[ARVADOS] created: ac783a2ebf1bc0bcbdb294648a8f929df9d4ae11
Git user
git at public.curoverse.com
Mon Aug 1 22:42:54 EDT 2016
at ac783a2ebf1bc0bcbdb294648a8f929df9d4ae11 (commit)
commit ac783a2ebf1bc0bcbdb294648a8f929df9d4ae11
Author: Tom Clegg <tom at curoverse.com>
Date: Mon Aug 1 22:18:51 2016 -0400
9406: Add -cgroup-parent-subsystem argument.
This accommodates setups where the scheduling system (e.g., SLURM)
uses cgroups to impose resource limits on crunch-run itself, and those
limits are meant to include resources used by the container itself.
Normally, when docker creates a container, it creates new cgroups
inside the "docker" cgroup, which circumvents any resource limits set
on crunch-run's own cgroup.
If a subsystem is specified (e.g., -cgroup-parent-subsystem=memory),
crunch-run will look in /proc/self/cgroup to find the current cgroup
for the given subsystem, and instruct docker to use that cgroup as the
parent of the new container's cgroup instead.
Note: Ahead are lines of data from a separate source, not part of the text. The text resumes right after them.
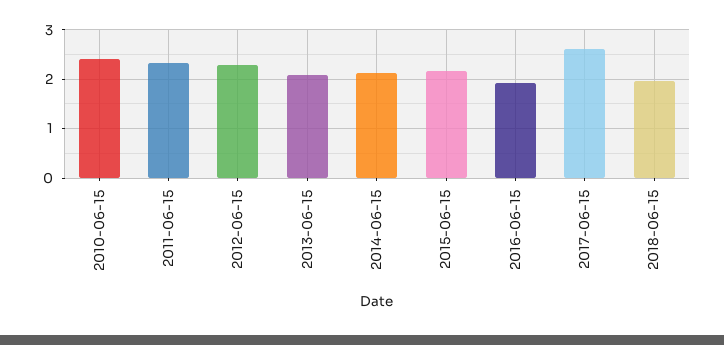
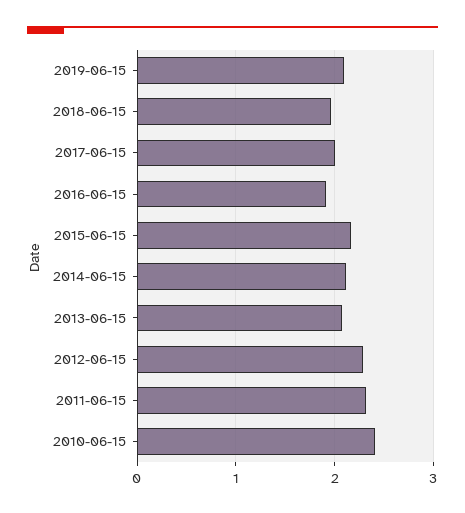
2017-06-15: 2.6 -> 2
2019-06-15: none -> 2.1

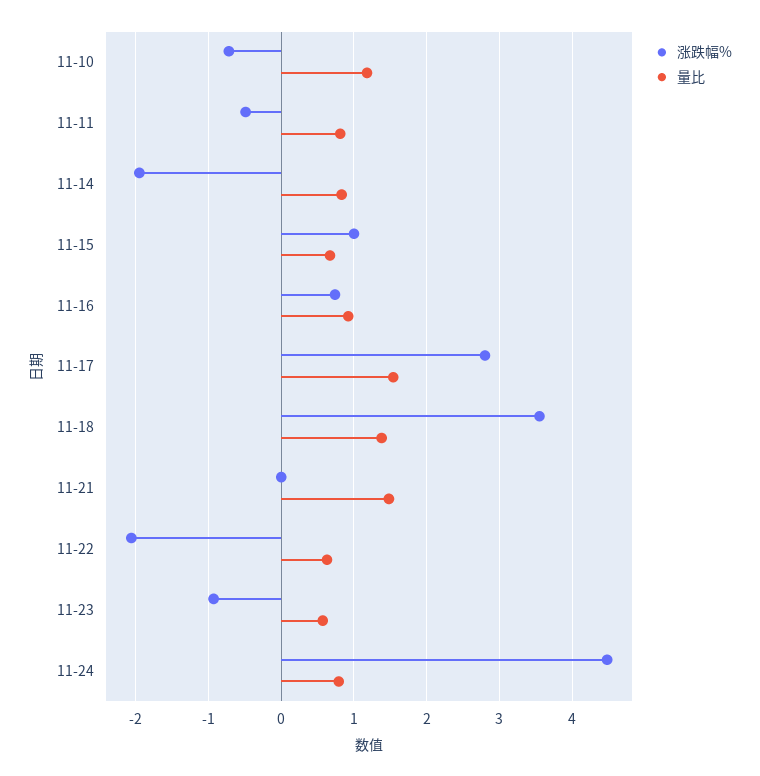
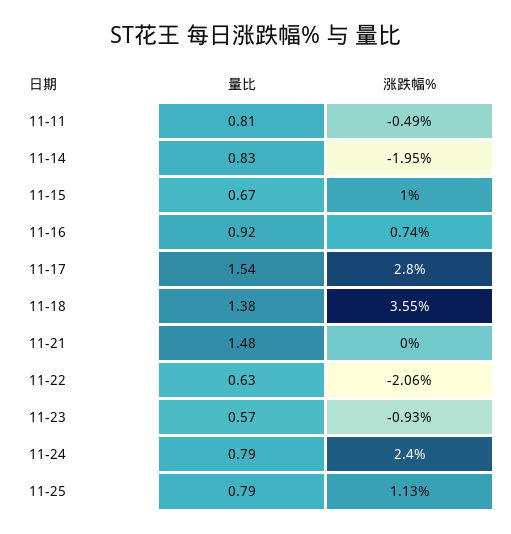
涨跌幅%, 11-10: -0.7 -> none
量比, 11-10: 1.2 -> none
涨跌幅%, 11-24: 4.5 -> 2.4
量比, 11-25: none -> 0.79
涨跌幅%, 11-25: none -> 1.13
diff --git a/services/crunch-run/cgroup.go b/services/crunch-run/cgroup.go
new file mode 100644
index 0000000..b304519
--- /dev/null
+++ b/services/crunch-run/cgroup.go
@@ -0,0 +1,24 @@
+package main
+
+import (
+ "bytes"
+ "io/ioutil"
+ "log"
+)
+
+// Return the current process's cgroup for the given subsystem.
+func findCgroup(subsystem string) string {
+ subsys := []byte(subsystem)
+ cgroups, err := ioutil.ReadFile("/proc/self/cgroup")
+ if err != nil {
+ log.Fatal(err)
+ }
+ for _, line := range bytes.Split(cgroups, []byte("\n")) {
+ toks := bytes.SplitN(line, []byte(":"), 3)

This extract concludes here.